> **ABOUT THIS EXERCISE**:
Set down exactly, with nothing added, the lines from the one containing "Body sans manches" through the end of the entries.

> **EXTRACTED INFORMATION**:
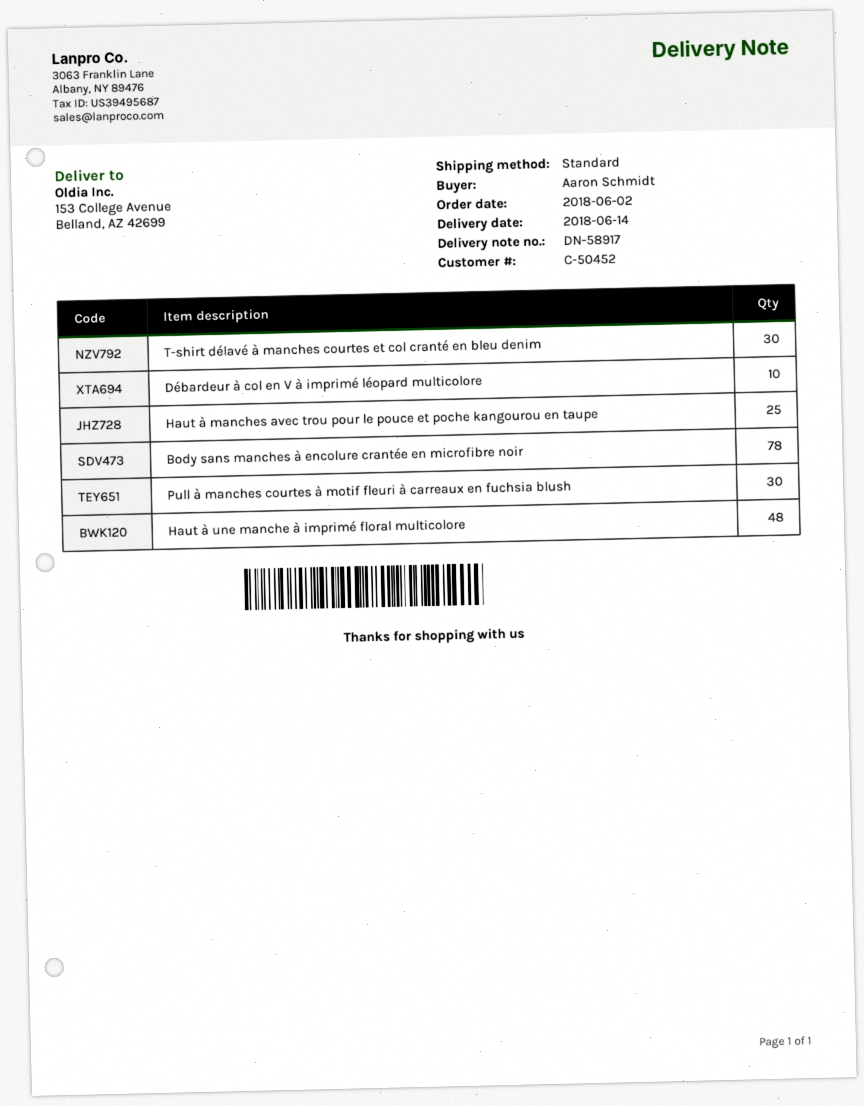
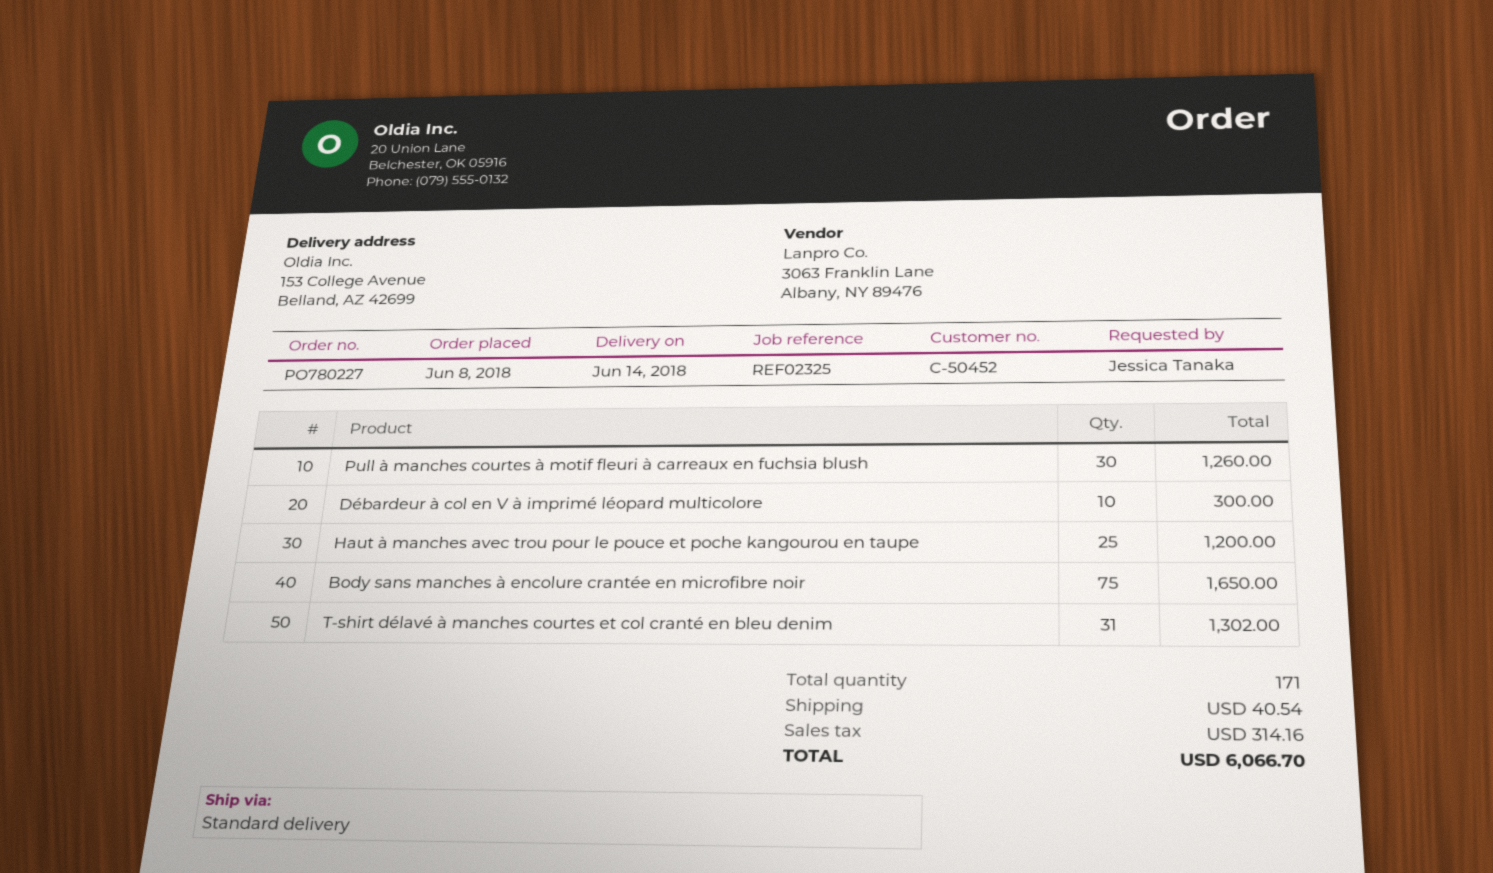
order date: 2018-06-02 -> 2018-06-08
ordered by: Aaron Schmidt -> Jessica Tanaka
T-shirt délavé à manches courtes et col cranté en bleu denim: 30 -> 31
Body sans manches à encolure crantée en microfibre noir: 78 -> 75
Haut à une manche à imprimé floral multicolore: 48 -> none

> **YOUR RESPONSE**:
Body sans manches à encolure crantée en microfibre noir: 78 -> 75
Haut à une manche à imprimé floral multicolore: 48 -> none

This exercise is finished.